Su bisabuelo Omeh había vestido la toga verde del chamán tribal de los senoufo, cuando apareció para verla en Roma, dos semanas antes del lanzamiento de la espacionave Newton. Nicole se había reunido con Omeh dos veces anteriormente, ambas en la aldea natal de su madre, en la Costa de Marfil: una vez durante la ceremonia poro, cuando Nicole tenía siete años, y otra vez más tres años después, en el funeral de la madre. Durante esos breves encuentros, Omeh había empezado a preparar a Nicole para lo que el viejo chamán le había asegurado que sería una vida extraordinaria. Fue Omeh quien insistió en que Nicole era, en verdad, la mujer de quien las Crónicas senoufo predijeron que dispersaría la semilla tribal, llegando incluso a las estrellas.

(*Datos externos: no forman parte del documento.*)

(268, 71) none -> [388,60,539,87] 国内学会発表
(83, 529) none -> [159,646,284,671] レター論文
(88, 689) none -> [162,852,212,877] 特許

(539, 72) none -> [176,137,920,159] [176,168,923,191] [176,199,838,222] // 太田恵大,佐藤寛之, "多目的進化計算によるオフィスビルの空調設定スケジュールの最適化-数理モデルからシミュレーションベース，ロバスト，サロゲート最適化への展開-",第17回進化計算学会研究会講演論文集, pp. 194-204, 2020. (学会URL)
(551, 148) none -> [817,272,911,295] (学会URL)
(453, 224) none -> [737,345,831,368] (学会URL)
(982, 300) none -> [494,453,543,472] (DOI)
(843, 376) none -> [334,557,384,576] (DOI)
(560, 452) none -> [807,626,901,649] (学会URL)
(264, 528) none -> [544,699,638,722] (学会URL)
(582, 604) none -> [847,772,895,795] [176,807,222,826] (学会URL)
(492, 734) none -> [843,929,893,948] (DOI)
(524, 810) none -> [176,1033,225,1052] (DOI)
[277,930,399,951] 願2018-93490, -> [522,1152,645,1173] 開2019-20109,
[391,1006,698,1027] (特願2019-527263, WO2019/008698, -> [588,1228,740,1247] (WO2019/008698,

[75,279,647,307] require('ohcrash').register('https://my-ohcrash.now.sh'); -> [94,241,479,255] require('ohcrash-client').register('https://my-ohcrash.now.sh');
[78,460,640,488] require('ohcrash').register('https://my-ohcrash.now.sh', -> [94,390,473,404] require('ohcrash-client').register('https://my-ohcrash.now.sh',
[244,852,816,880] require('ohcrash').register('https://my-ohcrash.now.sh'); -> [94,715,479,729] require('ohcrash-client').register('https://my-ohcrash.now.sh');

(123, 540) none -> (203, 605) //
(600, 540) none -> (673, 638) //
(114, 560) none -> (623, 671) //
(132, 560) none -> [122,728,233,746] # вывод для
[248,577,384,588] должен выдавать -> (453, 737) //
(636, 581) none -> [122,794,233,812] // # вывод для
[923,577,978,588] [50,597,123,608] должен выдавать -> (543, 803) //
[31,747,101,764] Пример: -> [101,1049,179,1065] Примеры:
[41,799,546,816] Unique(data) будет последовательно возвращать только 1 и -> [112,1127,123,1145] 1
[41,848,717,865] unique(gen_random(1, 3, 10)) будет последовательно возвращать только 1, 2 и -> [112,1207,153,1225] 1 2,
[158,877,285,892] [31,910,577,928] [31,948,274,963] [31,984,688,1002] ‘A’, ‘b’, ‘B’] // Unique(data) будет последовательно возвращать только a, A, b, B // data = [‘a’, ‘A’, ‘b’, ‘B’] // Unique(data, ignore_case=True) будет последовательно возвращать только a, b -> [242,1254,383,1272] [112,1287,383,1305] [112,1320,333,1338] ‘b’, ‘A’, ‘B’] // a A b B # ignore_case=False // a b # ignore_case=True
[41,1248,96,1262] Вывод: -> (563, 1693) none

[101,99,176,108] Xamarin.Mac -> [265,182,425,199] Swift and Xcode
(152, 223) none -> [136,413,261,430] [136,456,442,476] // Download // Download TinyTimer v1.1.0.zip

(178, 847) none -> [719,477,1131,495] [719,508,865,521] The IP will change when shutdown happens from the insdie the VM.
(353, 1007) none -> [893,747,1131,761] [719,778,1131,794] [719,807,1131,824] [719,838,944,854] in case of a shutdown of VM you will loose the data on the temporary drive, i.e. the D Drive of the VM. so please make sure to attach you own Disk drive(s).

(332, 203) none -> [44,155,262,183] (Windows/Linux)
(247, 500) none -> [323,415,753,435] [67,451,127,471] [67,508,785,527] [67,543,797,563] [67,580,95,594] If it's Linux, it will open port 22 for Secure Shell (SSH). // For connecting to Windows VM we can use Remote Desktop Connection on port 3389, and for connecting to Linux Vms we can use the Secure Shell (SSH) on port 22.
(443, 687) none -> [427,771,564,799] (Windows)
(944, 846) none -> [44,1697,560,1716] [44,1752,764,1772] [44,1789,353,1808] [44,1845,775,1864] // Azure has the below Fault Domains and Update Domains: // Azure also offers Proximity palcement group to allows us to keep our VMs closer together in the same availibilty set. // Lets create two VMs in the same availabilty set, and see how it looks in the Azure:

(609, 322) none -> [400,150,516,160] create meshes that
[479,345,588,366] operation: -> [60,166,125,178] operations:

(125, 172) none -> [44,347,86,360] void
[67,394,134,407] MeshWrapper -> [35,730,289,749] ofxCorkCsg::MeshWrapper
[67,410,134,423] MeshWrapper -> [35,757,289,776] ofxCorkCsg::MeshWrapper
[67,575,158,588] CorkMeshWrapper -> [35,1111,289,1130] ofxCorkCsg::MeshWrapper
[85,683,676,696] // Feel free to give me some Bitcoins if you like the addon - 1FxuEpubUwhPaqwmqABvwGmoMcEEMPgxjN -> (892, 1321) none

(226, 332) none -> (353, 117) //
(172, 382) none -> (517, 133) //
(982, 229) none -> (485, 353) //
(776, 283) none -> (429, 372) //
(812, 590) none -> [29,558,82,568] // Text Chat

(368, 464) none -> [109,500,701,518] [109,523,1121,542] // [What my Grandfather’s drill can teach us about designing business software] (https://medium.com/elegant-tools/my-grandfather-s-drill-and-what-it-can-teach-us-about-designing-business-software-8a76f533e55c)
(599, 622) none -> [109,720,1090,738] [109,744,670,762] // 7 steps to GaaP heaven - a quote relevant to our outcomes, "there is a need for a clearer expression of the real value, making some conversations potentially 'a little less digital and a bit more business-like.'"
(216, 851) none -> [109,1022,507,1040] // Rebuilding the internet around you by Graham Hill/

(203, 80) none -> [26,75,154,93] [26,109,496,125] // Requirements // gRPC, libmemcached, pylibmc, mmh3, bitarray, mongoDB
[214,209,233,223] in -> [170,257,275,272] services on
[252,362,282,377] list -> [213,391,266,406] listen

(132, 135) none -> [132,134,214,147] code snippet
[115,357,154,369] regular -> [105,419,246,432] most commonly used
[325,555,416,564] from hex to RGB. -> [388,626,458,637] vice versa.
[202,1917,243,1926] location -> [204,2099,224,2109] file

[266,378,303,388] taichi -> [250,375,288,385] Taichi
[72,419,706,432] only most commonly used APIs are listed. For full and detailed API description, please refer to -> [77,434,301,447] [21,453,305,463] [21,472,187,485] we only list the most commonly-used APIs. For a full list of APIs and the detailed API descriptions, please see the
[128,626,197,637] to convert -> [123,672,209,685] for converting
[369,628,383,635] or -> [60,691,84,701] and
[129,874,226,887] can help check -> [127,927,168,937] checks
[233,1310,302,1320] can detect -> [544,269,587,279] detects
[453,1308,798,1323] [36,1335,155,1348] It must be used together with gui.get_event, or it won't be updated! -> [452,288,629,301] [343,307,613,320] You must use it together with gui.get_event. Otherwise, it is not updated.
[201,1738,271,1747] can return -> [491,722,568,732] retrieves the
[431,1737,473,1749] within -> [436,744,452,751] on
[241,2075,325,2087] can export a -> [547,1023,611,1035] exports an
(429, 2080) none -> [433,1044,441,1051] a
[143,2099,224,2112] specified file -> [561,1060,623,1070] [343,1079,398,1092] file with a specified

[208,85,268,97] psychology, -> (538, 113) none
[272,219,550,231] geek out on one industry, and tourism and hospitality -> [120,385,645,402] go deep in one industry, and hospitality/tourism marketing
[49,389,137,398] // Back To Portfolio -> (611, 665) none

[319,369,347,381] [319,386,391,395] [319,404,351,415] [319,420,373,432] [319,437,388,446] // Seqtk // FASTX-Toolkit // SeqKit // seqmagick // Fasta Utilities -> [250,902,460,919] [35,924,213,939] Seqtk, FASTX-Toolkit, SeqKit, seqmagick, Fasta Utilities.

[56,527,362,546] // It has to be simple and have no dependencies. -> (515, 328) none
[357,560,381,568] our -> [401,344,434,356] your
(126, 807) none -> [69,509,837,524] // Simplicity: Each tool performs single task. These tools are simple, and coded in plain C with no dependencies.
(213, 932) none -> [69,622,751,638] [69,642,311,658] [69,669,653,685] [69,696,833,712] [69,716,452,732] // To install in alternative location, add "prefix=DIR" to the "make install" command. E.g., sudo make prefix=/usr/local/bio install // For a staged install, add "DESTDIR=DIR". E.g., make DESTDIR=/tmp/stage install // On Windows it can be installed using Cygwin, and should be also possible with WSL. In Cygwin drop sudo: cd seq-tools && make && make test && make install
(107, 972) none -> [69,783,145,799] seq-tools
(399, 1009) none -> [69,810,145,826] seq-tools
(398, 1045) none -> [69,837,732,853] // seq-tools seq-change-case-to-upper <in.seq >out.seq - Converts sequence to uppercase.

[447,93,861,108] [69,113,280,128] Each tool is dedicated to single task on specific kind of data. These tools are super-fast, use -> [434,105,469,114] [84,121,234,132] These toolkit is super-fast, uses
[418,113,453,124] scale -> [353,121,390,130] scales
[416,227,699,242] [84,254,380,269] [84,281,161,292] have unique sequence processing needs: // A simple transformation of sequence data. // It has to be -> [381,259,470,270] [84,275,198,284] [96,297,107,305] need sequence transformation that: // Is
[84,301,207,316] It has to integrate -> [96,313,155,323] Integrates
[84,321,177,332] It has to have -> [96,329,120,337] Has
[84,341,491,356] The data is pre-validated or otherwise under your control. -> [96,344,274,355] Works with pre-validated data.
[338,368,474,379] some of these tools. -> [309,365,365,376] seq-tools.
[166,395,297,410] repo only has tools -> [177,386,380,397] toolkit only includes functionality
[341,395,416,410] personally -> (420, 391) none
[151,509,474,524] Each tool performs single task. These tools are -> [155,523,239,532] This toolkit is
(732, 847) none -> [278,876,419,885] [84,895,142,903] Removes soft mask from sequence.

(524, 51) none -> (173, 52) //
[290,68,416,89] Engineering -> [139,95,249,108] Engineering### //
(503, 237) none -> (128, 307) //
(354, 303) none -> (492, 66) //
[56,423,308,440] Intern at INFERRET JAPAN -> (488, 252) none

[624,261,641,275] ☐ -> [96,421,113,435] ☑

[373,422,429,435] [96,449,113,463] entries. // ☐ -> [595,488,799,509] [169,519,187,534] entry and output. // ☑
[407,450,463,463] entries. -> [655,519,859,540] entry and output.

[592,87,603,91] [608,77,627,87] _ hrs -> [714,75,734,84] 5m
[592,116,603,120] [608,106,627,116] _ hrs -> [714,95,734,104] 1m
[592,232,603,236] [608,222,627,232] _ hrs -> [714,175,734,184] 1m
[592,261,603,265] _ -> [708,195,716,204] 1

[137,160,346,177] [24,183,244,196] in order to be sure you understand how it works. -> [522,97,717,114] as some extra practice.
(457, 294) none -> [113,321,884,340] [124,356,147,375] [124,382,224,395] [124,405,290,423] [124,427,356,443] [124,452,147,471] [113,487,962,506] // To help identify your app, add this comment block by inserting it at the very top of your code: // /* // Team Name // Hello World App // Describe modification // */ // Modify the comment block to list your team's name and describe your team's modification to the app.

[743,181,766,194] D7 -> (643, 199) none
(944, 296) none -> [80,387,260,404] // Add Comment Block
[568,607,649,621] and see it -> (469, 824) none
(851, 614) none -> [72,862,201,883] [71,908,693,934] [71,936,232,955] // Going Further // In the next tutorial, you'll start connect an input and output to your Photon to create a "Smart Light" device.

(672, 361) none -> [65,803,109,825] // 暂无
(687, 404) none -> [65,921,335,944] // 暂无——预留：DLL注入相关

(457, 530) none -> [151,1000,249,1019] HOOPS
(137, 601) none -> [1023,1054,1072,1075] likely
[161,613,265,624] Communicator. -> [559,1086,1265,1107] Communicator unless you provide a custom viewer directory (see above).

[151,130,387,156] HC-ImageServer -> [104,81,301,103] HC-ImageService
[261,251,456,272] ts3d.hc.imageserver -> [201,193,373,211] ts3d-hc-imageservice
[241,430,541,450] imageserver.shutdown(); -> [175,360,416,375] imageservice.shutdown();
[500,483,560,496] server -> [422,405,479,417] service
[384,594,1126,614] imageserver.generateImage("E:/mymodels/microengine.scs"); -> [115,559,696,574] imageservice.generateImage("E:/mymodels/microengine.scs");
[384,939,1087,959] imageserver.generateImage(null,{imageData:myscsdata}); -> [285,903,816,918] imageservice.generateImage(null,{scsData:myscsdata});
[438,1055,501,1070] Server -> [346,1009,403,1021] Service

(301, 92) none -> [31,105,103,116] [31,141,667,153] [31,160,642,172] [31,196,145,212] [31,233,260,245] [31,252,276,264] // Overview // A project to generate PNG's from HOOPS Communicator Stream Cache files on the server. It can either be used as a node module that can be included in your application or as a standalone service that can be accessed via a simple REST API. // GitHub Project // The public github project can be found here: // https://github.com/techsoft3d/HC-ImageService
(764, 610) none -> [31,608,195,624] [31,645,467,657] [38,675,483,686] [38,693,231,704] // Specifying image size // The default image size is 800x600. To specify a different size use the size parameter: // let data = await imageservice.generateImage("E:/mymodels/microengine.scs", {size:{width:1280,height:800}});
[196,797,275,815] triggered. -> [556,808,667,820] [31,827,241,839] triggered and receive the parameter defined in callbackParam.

«Omeh, El Águila, incluso Richard», pensó. «Todo un grupo, para decir lo menos». El rostro de Henry, Príncipe de Gales, se unió al de los otros tres hombres, y Nicole recordó, durante un instante, la poderosa pasión de su breve amorío en los días inmediatamente después que ella ganara su medalla olímpica de oro. Sufrió un estremecimiento, al recordar el dolor del rechazo. «Pero sin Henry», se recordó a sí misma, «no habría habido una Geneviève». Mientras estaba recordando el amor que había compartido con su hija en la Tierra, echó un vistazo al otro lado de la habitación, al estante que contenía los librodiscos electrónicos. Súbitamente perturbada cruzó hacia el estante y empezó a leer los títulos. No cabía duda de que Max le había dejado algunos manuales sobre la crianza de cerdos y pollos, pero eso no era todo, daba la impresión de que le hubiera dado toda su biblioteca privada.

Nicole sonrió al extraer un libro con cuentos de hadas, y lo metió en la lectora. Hojeó las páginas y se detuvo en el cuento de La Bella Durmiente. Cuando leyó en voz alta «y vivieron felices por siempre jamás», experimentó otro recuerdo en extremo hiriente, de ella misma cuando era niña, quizá de seis o siete años, sentada en el regazo de su padre, en la casa que tenían en el suburbio parisiense de Chilly-Mazarin.

«Cuando era niña anhelaba ser una princesa y vivir feliz por siempre jamás», pensó. «No había manera de que supiera entonces que mi vida iba a hacer que hasta los cuentos de hadas parecieran algo común y corriente».

Volvió a colocar el librodisco en el estante y regresó a la silla. «Y ahora», pensó, contemplando la habitación con indolencia, «cuando creía que esta increíble vida había terminado, parece que, por lo menos, se me concedieron algunos días más».

Volvió a pensar otra vez en Richard, y la intensa añoranza por verlo regresó. «Hemos compartido mucho, Richard mío. Espero poder sentir de nuevo tu contacto, oír tu risa y ver tu rostro. Pero, si no es así, trataré de no quejarme. Mi vida ya vio su porción de milagros».